On Thursday, the systems that the corporation – with four TV and 18 radio stations – uses to edit and air content crashed for hours, leading to stations using old content.
So dire was the situation that a briefing by cooperative governance and traditional affairs minister on the lockdown regulations announced by Ramaphosa on Monday had to be postponed by 30 minutes due to the collapse of systems.
Though the SABC downplayed the crash of systems and blamed it on power failure, Sunday World understands both the ENPS – a system the SABC uses for input, editing and output of content – and SAP, which is used for personal details of employees and their contracts, and procurement of goods and services, crashed.
Sunday World has seen communication among panic-stricken senior producers running around trying to save shows that could not go on air because the SABC failed to provide economic indicators, which include the strength of the rand against other currencies.
“The entire broadcasting system came to a standstill this morning [Thursday]. This morning all had to use content from the previous day. They didn’t have contingency plans. They can’t say these are teething problems. You can’t run Africa’s biggest public broadcaster without planning,” a source at the SABC said.
Old technological infrastructure and loss of critical skills due to retrenchments are among factors blamed for the collapse of systems.
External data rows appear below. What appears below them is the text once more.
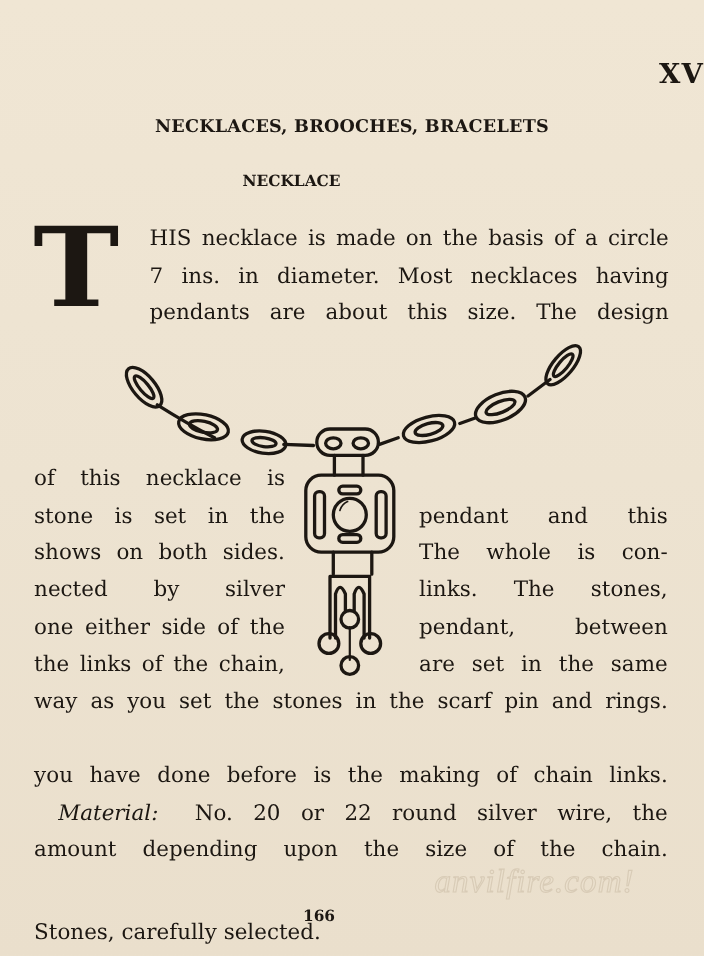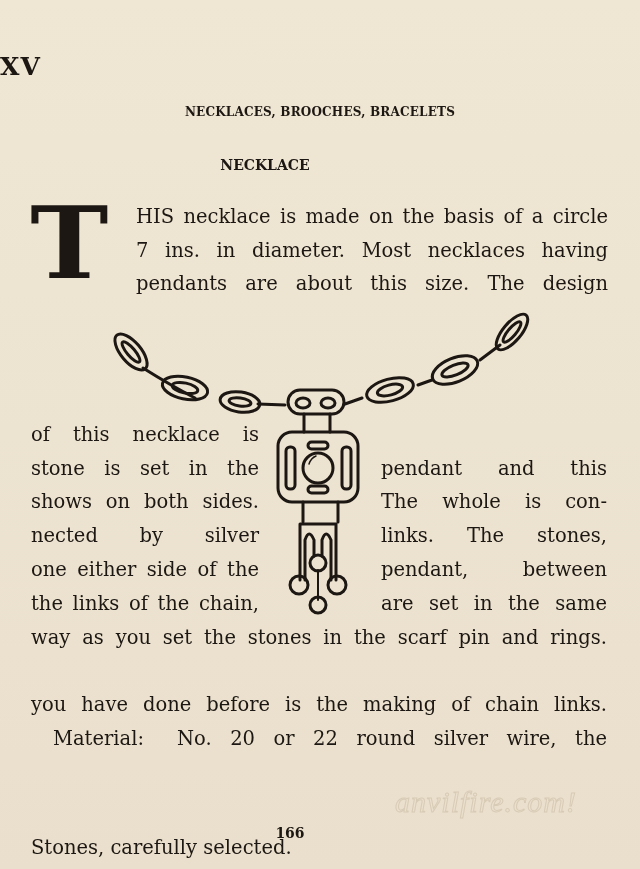"XV" .chapter-num { text-align: left -> right }
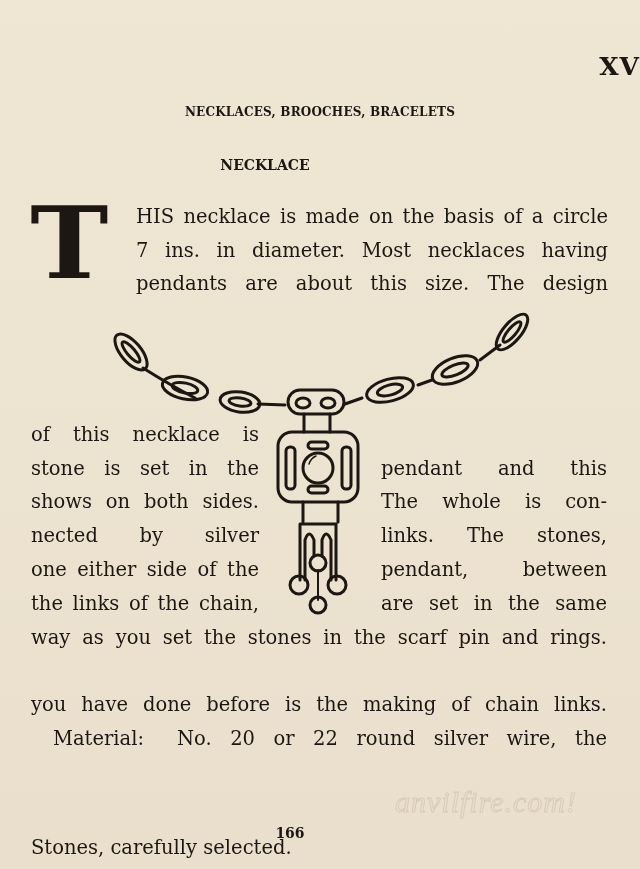"NECKLACES, BROOCHES, BRACELETS" .chapter-title { font-size: 12px -> 16px }
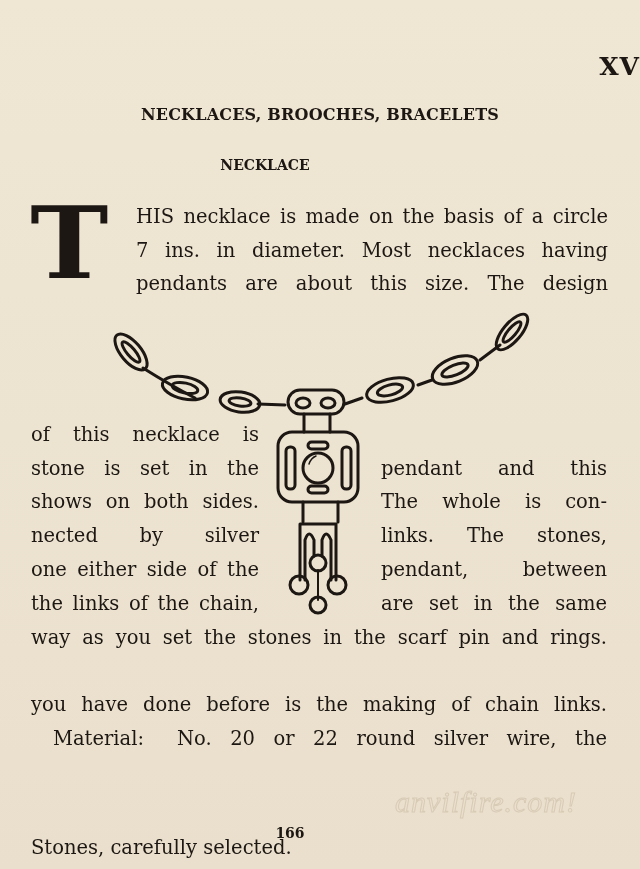"Material:" .ital { font-style: none -> italic }
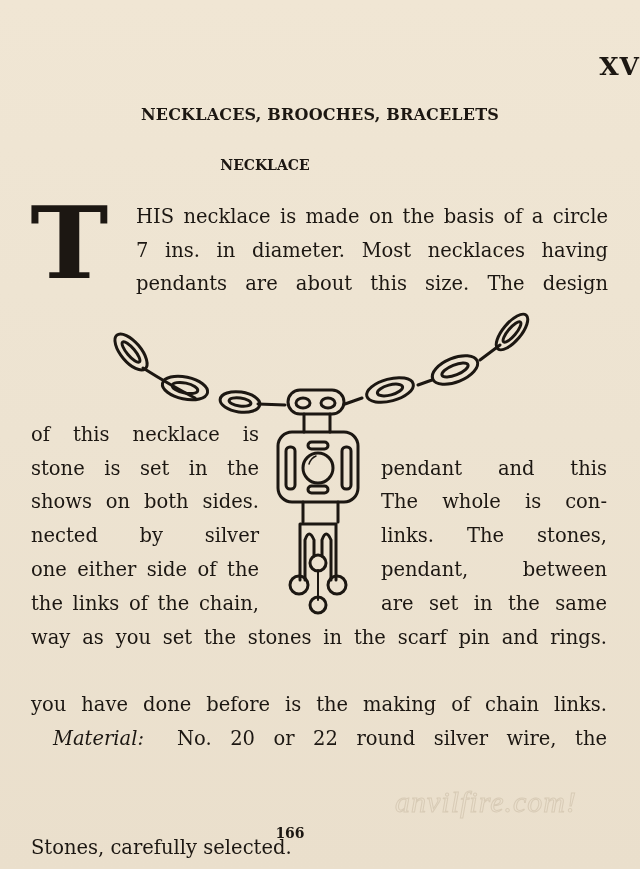"amount depending upon the size" div.line { html: none -> <div>amount depending upon the size of the chain.</div> }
SABC spokesperson Mmoni Seapolelo said the broadcast interruptions experienced on Thursday were due to power failure and “not any other reason as alleged”.
“In any situation in which there are broadcast interruptions due to power failure there is pre-recorded content that goes on air in an instance where live broadcast is not permissible. It is, therefore, not an anomaly for old content or music to be broadcast during this period,” she said.
“The SABC has ensured that the transition into the new structure is well-organised and it is not true that the preparations were insufficient.” Ndabeni-Abrahams’ spokesperson Mish Molakeng did not confirm or deny that Ramaphosa has summoned the minister to an urgent meeting regarding developments at the SABC.
“The minister’s position on the SABC retrenchments has been consistent and it is that retrenchments should always be the last resort.
“Minister Stella Ndabeni-Abrahams, together with the minister of labour, have implored the SABC board in a series of meetings to explore alternatives. Any retrenchments, at the height of the growing unemployment rate, are unfortunate,” he said. “The president meets with ministers whenever he deems it appropriate.”